EU Targeting Anonymity in Cryptocurrency TransactionsAdam Gardiner
The European Union recently approved new legislation to subject cryptocurrency exchanges to anti-money laundering (AML) regulations. Once the new legislation takes effect, national legislatures within the EU will have 18 months to enact that legislation into their own national laws.
The legislation was intended to combat anonymity both in the use of Bitcoin and other cryptocurrencies and in the use of prepaid cards. With the threat of terrorism always present in Europe, many governments worry that anonymous purchases of cryptocurrencies and prepaid cards may enable terrorists to fund their operations and evade surveillance by police and government authorities.

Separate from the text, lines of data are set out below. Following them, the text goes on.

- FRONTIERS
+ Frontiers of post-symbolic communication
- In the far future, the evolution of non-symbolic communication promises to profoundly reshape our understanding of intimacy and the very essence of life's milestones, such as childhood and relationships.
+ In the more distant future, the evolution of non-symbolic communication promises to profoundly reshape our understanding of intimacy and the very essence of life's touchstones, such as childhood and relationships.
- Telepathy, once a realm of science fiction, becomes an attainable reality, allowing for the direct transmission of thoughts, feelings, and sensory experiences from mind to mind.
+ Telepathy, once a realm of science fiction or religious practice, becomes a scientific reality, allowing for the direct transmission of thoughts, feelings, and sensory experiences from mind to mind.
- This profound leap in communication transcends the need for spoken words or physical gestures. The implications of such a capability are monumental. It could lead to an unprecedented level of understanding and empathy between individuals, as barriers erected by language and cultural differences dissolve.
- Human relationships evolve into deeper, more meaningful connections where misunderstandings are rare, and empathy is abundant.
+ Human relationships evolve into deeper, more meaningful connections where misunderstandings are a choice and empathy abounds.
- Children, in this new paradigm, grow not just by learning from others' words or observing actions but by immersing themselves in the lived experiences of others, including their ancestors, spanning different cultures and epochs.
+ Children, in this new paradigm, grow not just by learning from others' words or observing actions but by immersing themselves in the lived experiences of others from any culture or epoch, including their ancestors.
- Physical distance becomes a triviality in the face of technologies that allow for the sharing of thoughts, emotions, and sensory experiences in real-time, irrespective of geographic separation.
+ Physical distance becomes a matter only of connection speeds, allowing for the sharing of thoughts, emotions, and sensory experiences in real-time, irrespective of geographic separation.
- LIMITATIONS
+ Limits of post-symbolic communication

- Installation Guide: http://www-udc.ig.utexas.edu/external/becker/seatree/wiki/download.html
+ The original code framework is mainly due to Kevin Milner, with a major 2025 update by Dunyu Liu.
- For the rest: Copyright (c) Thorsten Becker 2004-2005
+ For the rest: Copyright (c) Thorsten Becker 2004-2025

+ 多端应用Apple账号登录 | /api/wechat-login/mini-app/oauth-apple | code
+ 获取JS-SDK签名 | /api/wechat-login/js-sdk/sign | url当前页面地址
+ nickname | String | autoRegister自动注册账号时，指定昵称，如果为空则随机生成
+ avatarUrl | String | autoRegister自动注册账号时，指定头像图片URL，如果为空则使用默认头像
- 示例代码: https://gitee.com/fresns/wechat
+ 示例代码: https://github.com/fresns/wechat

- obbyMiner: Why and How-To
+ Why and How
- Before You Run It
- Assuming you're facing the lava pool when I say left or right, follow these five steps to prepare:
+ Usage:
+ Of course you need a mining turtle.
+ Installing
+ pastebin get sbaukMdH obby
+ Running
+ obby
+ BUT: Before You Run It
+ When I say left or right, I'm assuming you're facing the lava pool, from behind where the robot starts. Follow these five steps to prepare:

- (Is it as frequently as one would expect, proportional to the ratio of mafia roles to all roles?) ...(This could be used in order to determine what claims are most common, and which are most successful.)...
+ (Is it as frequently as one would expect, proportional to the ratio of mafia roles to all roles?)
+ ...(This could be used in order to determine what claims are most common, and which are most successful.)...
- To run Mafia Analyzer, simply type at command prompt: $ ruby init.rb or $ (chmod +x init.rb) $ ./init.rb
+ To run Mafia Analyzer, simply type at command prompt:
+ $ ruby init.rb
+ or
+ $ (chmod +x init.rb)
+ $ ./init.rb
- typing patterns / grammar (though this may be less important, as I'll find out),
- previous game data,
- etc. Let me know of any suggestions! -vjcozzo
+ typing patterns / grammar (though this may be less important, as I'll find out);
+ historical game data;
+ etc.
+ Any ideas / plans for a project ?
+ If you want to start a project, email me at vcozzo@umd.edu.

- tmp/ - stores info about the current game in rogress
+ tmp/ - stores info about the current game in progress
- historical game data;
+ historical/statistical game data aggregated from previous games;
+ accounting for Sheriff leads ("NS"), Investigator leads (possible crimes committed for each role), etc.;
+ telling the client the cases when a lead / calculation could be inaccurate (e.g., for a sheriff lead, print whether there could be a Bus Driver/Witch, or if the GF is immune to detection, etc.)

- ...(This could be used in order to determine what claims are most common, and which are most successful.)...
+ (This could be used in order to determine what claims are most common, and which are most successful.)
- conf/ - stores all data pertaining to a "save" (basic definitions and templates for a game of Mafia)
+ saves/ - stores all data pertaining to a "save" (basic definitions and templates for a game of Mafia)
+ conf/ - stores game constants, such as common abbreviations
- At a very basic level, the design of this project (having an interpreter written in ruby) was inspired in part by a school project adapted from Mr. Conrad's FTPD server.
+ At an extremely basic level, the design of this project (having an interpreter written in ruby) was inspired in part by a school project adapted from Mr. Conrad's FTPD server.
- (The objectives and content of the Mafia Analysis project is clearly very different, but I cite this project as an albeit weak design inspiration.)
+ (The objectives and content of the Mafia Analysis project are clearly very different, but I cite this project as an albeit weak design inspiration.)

Cryptocurrency exchanges will likely have to engage in the full gamut of AML and know your customer (KYC) regulations, including positively identifying any and all of their customers. Gone are the days of completely anonymous Bitcoin transactions.
On the one hand, the new legislation overturns one of the key selling points of Bitcoin and cryptocurrencies, the ability to act as digital cash and ensure that no one can ever record what you are buying or selling. On the other hand, it was all but inevitable that cryptocurrency exchanges would eventually be brought into the AML/KYC fold and forced to submit to mainstream financial regulation. How the exchanges respond to this change will likely determine the future development and adoption of cryptocurrencies.
Now that cryptocurrency customers will have to abide by AML and KYC regulations, there isn’t much reason for banks and other mainstream financial institutions not to start catering to Bitcoin customers and investors. After all, if AML/KYC compliance will be required from here on out with regard to cryptocurrency exchange accounts, there is no reason that those accounts couldn’t be linked to bank accounts, making it easier for Bitcoin customers to fund their purchases and sales from existing financial accounts. They could even be linked to investment accounts, allowing investors to fund Bitcoin IRA accounts and other cryptocurrency investments without having to worry about their bank putting the kibosh on their plans.
While anonymity may have its benefits at times, it’s all but impossible to remain truly anonymous in this day and age. Hopefully the new EU regulations will have the effect of easing Bitcoin’s transition into the financial mainstream, rather than placing onerous new restrictions that will discourage further Bitcoin adoption.